Managing code
One of the core functions of the engineering group is to mange the code that powers our systems and applications. This is different from the day-to-day feature development and bug fixes, as it is work that won't be ticketed unless we identify and address it.
This page outlines how code is managed at Norton.
Tending the garden
There's no "right" way to manage code, but gardening can be a helpful metaphor and mental model for how to cultivate a healthy codebase. 🧑🌾🍅🥕
1. Design for growth
2. Feed regularly
3. Prune overgrowth
4. Protect from the elements
5. Know when to pull it all up and start over
GitLab
We use GitLab for source code management. Because it is a paid service, membership is limited to staff who are doing active work with code. Please reach out to the Director of Engineering (Evan Yamanishi) if you believe you or one of your team members should have access.
GitLab organizes projects like a file tree, with groups functioning like folders and projects functioning like files. Our GitLab space is organized around the principles of domain-driven design and usability. The top-level GitLab groups are organized according to type of project (the domain), not business unit ("department"), meaning no projects will ever be part of the "Engineering" group, even if they are managed by us. The top-level groups that are most relevant to engineers are:
- Applications - our official products/applications. This is where we do most of our work.
- Operations - projects that help keep things running.
- The Lab - unofficial, experimental, or exploratory projects. Projects in here may "graduate" to the Applications space.
- Groups - a group of groups that contains no actual code or projects. This is how we define and manage our business units in GitLab, which we can use to simplify member management. When new members are added to GitLab, they should be added to one of these groups.
Standards
While we prioritize team autonomy over uniformity to ensure that teams can focus on making it work, there are times when doing things in a standard way can help improve efficiency, reduce complexity, promote a shared understanding, and create greater confidence in our engineering practices.
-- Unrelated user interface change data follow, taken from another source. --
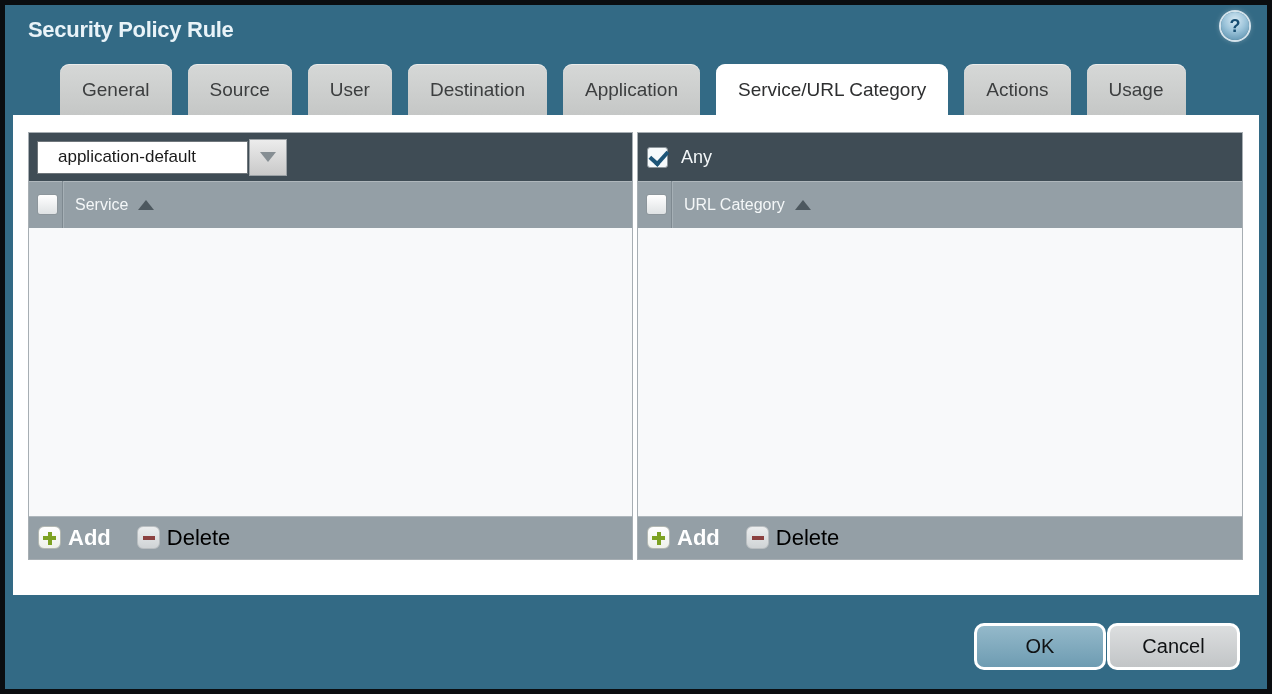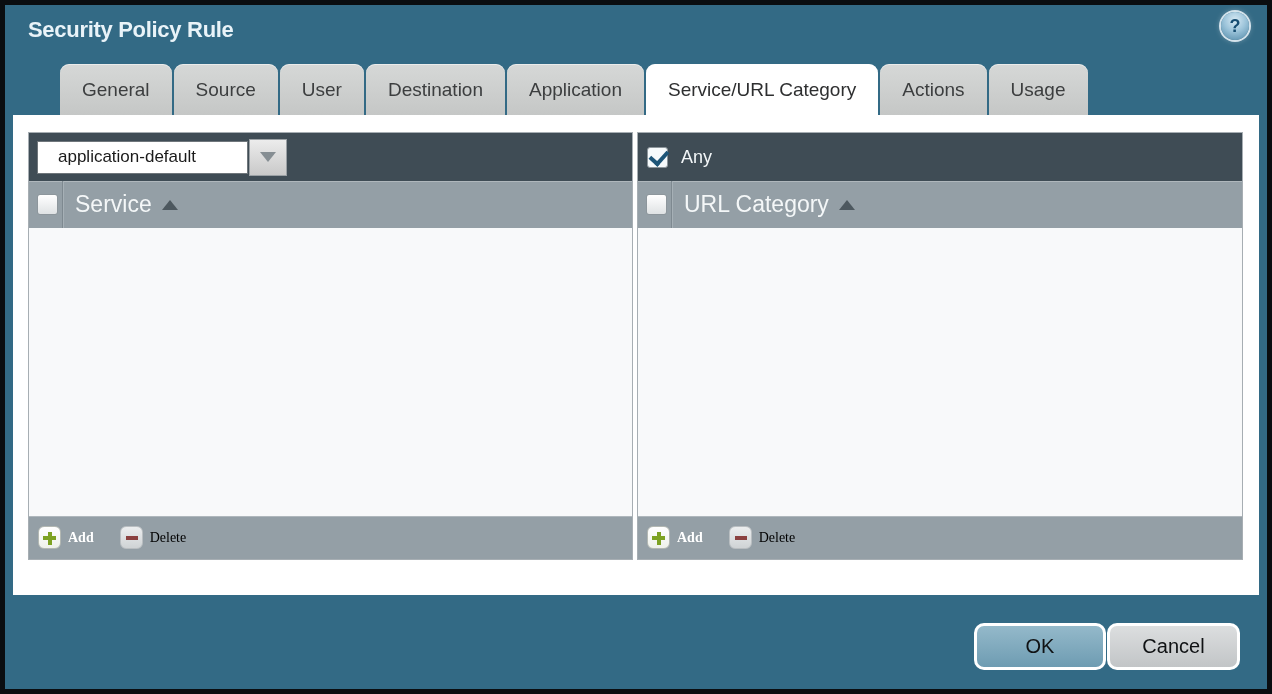--- a/index.html
+++ b/index.html
@@ -28,7 +28,7 @@
   
   .tabs {
     position:absolute; left:8px; top:59px; height:51px;
-    display:flex; gap:2px; align-items:flex-end;padding-left:47px;
+    display:flex; gap:16px; align-items:flex-end;padding-left:47px;
   }
   .tab {
     height:51px; line-height:51px; padding:0 22px;

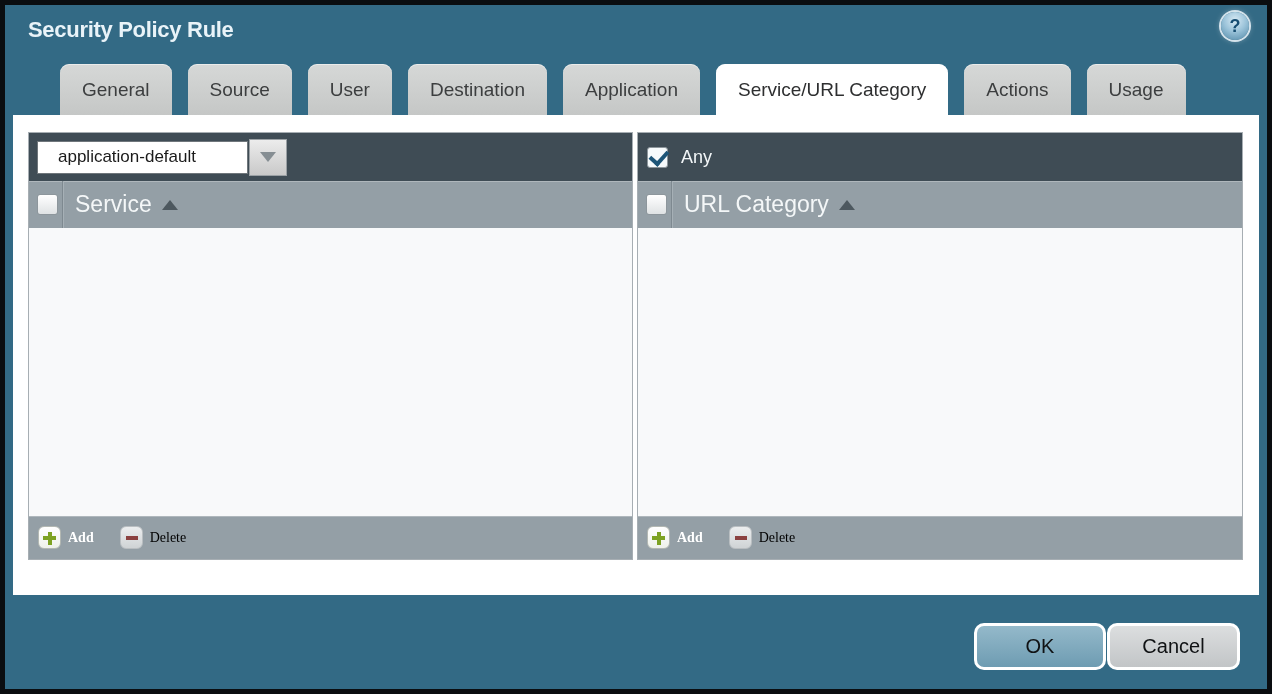--- a/index.html
+++ b/index.html
@@ -103,7 +103,7 @@
     height:100%; border-right:1px solid #7e8990; box-shadow:1px 0 0 #a6b0b6;
   }
   .col-label {
-    color:#f4f7f8; font-size:23px; margin-left:12px; display:flex; align-items:center;
+    color:#f4f7f8; font-size:16px; margin-left:12px; display:flex; align-items:center;
     cursor:pointer;
   }
   .sort-up {

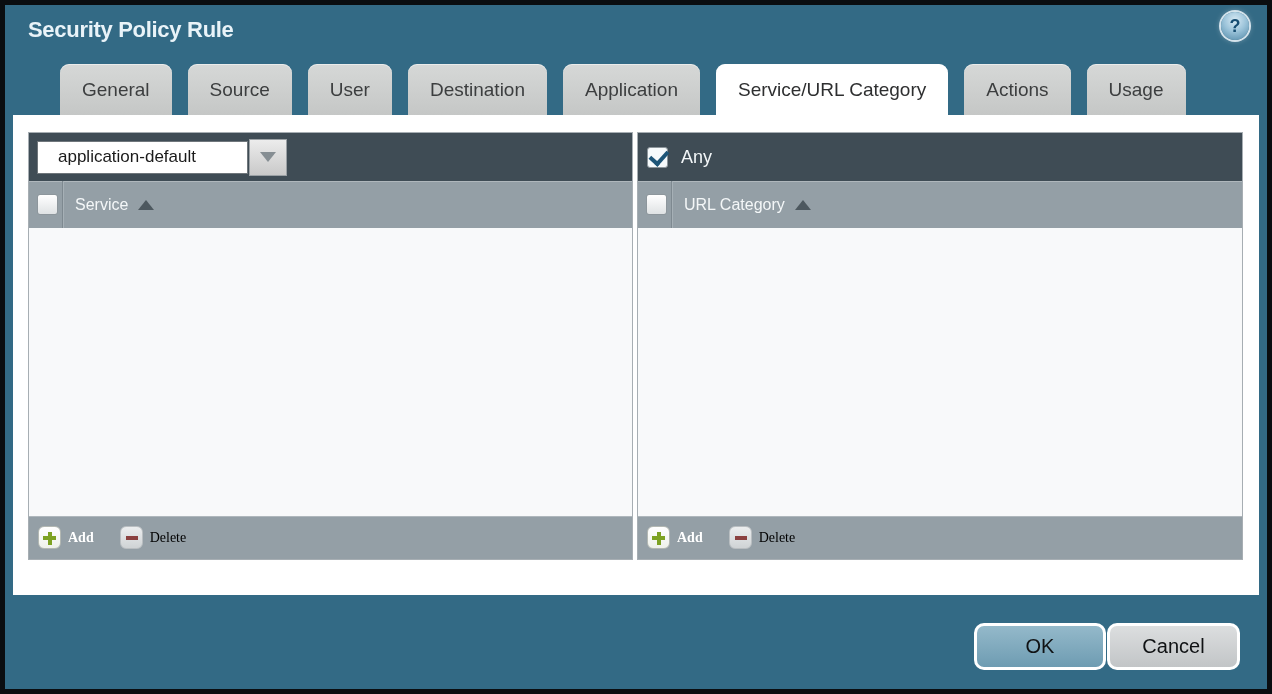--- a/index.html
+++ b/index.html
@@ -138,7 +138,7 @@
   .mini-icon.del::before {
     content:''; position:absolute; left:5px; top:9px; width:12px; height:4px; background:#8b4140;
   }
-  .tool-label { margin-left:7px; font-size:14px; font-weight:600;font-family:Liberation Serif, serif; }
+  .tool-label { margin-left:7px; font-size:22px; font-weight:600; }
   .tool-label.enabled { color:#ffffff; }
   .tool-label.disabled { color:#000000; font-weight:400; }
 

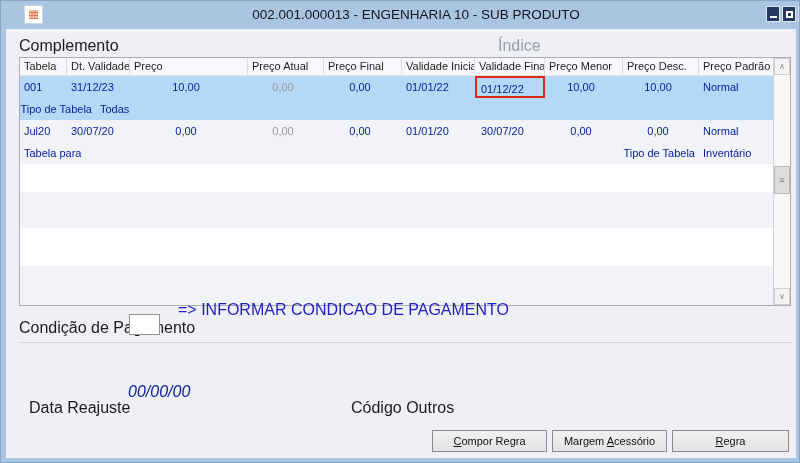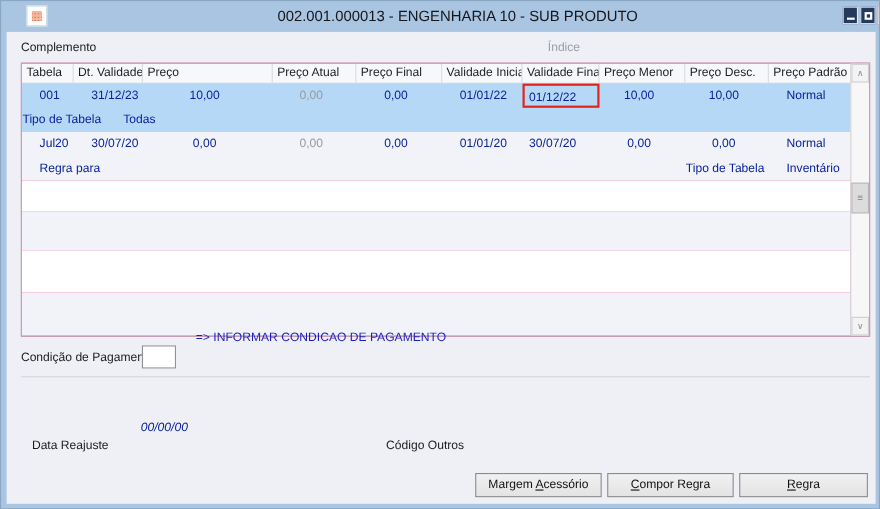--- a/index.html
+++ b/index.html
@@ -34,7 +34,7 @@
     position:absolute; left:5px; top:28px; width:790px; height:429px;
     background:#eef0f5;
   }
-  .lbl{ position:absolute; font-size:11px; color:#1c1c1c; }
+  .lbl{ position:absolute; font-size:16px; color:#1c1c1c; }
   .lbl-indice{ color:#99a0ad; }
   .navy{ color:#0a239c; }
   .hintblue{ color:#1f1fc1; }

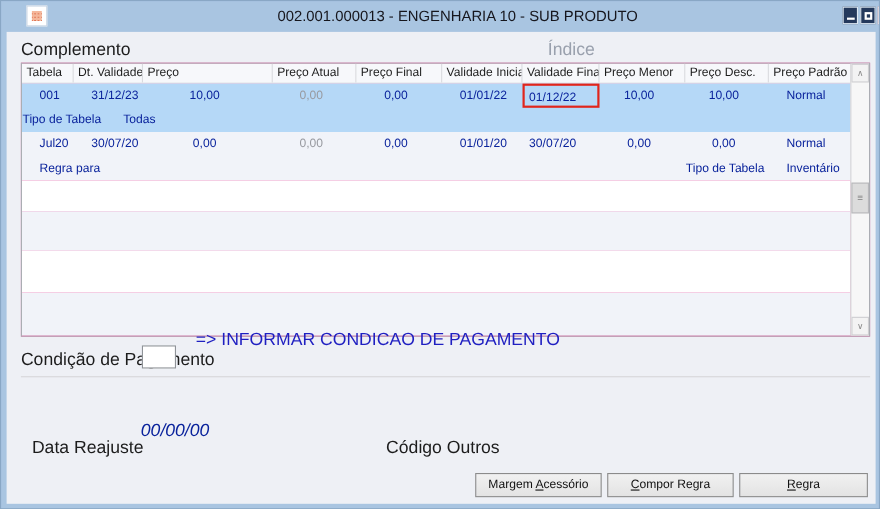--- a/index.html
+++ b/index.html
@@ -41,7 +41,7 @@
   
   .grid{
     position:absolute; left:13px; top:28px; width:772px; height:249px;
-    background:#ec4899; border:1px solid #abadb3;
+    background:#a21caf; border:1px solid #abadb3;
   }
   .grid-header{ display:flex; height:18px; background:#f7f8fb; border-bottom:1px solid #e2e3e7; }
   .hcell{

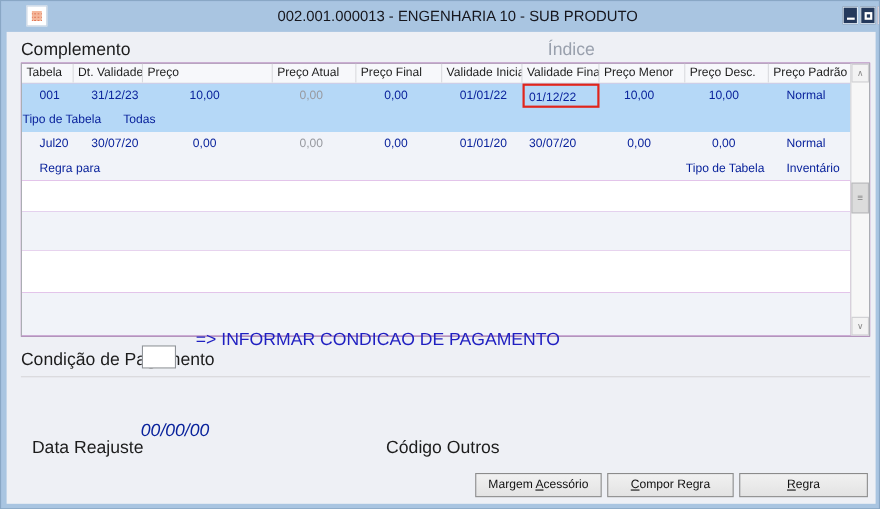--- a/index.html
+++ b/index.html
@@ -52,7 +52,7 @@
   .row-sel{ background:#b5d8f7; }
   .row-alt{ background:#f1f3f9; }
   .rline{ display:flex; height:22px; }
-  .cell{ font-size:11px; line-height:22px; color:#0a239c; padding-left:16px; overflow:hidden; white-space:nowrap; }
+  .cell{ font-size:11px; line-height:22px; color:#0a239c; padding-left:4px; overflow:hidden; white-space:nowrap; }
   .num{ text-align:center; padding-left:0; padding-right:6px; }
   .dim{ color:#989aa0; }
   .c0{width:47px}.c1{width:63px}.c2{width:118px}.c3{width:76px}.c4{width:78px}

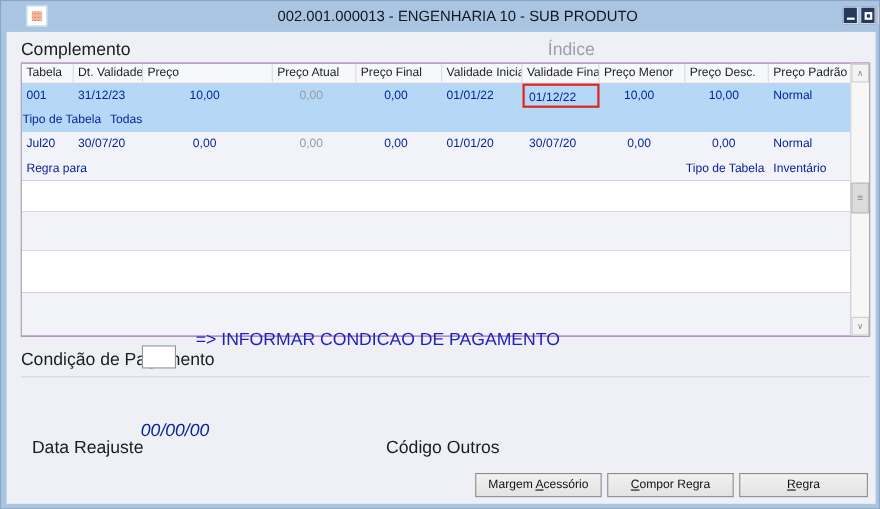--- a/index.html
+++ b/index.html
@@ -168,7 +168,7 @@
           <div class="cell c9">Normal</div>
         </div>
         <div class="rline">
-          <div class="cell cwide">Regra para</div>
+          <div class="cell cwide">Tabela para</div>
           <div class="cell c8 tiporight">Tipo de Tabela</div>
           <div class="cell c9">Inventário</div>
         </div>

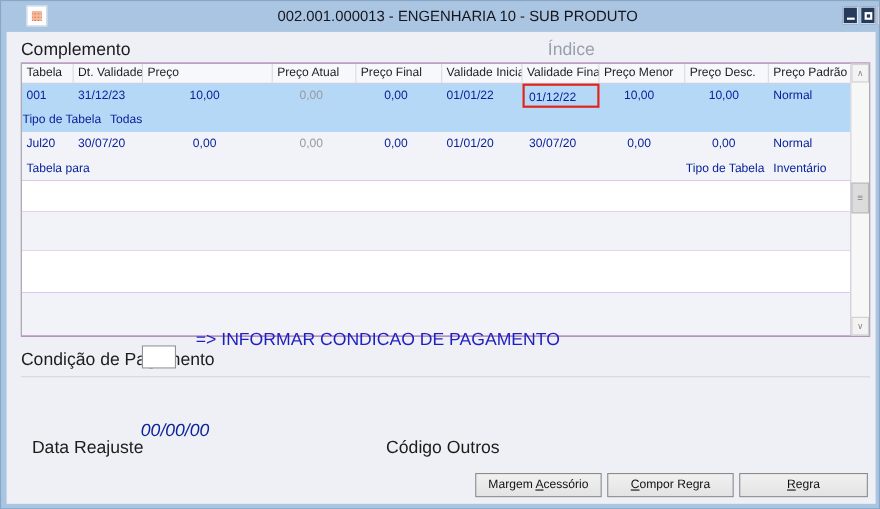--- a/index.html
+++ b/index.html
@@ -197,8 +197,8 @@
     <span class="lbl" style="left:345px; top:370px;">Código Outros</span>
 
     <div class="btnrow">
+      <button class="pushbtn"><span></span><u>C</u><span>ompor Regra</span></button>
       <button class="pushbtn"><span>Margem </span><u>A</u><span>cessório</span></button>
-      <button class="pushbtn"><span></span><u>C</u><span>ompor Regra</span></button>
       <button class="pushbtn" style="width:117px"><span></span><u>R</u><span>egra</span></button>
     </div>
The following standards are designed to address each of these concerns, as well as enabling our continuous delivery practice. All engineers are expected to follow these standards, which use key words for requirements like "must" and "should" to convey the level of requirement where appropriate.
Code ownership
Code owners are required for all projects in the applications and operations groups on GitLab. This feature helps us avoid a whole range of diffusion of responsibility problems, but it more specifically enables us to require approvals on protected branches. This also help discourage the creation of code with no clear maintenance plan or ownership structure, and will help highlight projects might need to be moved or retired.
- Repositories should have more than one code owner. This helps avoid single-person bottlenecks and keeps us honest.
- Reach out to your manager if you're not sure who else can or should manage a project that you maintain.
- Leads are responsible for the
CODEOWNERSfile in their projects.- Lead software engineers ("tech leads") should work with their team to determine who should own what parts of a codebase. Leads should own the code by default.
- Code owners don't need to be part of the core team that maintains the parent project.
- If it makes sense for someone from another team to own a file, directory, or whole repository, they should be listed as an owner.
- For instance, if nobody on the team is well versed in Docker, it might make sense to have two code owners for the
Dockerfile: one person from the core team, and a Docker expert from another team.
Continuous integration checks
Continuous integration, or CI, is the process of running code through checks every time a change is made (continuously!). It is the first half of CI/CD, or continuous integration and continuous delivery/deployment.
Checking our code continuously helps us catch issues faster, allows us to focus on higher-value concerns, and gives everyone greater confidence in our work.
Central to CI is the simple reality that the vast majority of code mistakes are much easier for us to make than they are for us to find, but those same mistakes can be found extremely quickly by computers.
For instance, accidentally spelling const as cost or not consistently returning a value in a JavaScript function could completely break a build, and trying to find them manually might mean sifting through lines of code for hours.
All projects are required to run continuous integration checks, though the nature of the checks will depend on the project.
Tips for pipeline design
- Run one task per job.
- Why: we want to have a sense for what's failing at a glance, and if we run multiple scripts in the same job, we'll have to open the job log to know which failed.
- For instance, run ESLint and Stylelint scripts in two separate jobs rather than one job with two scripts. Jobs are very cheap to run, so don't worry about optimizing for instance efficiency or costs at the pipeline/job level.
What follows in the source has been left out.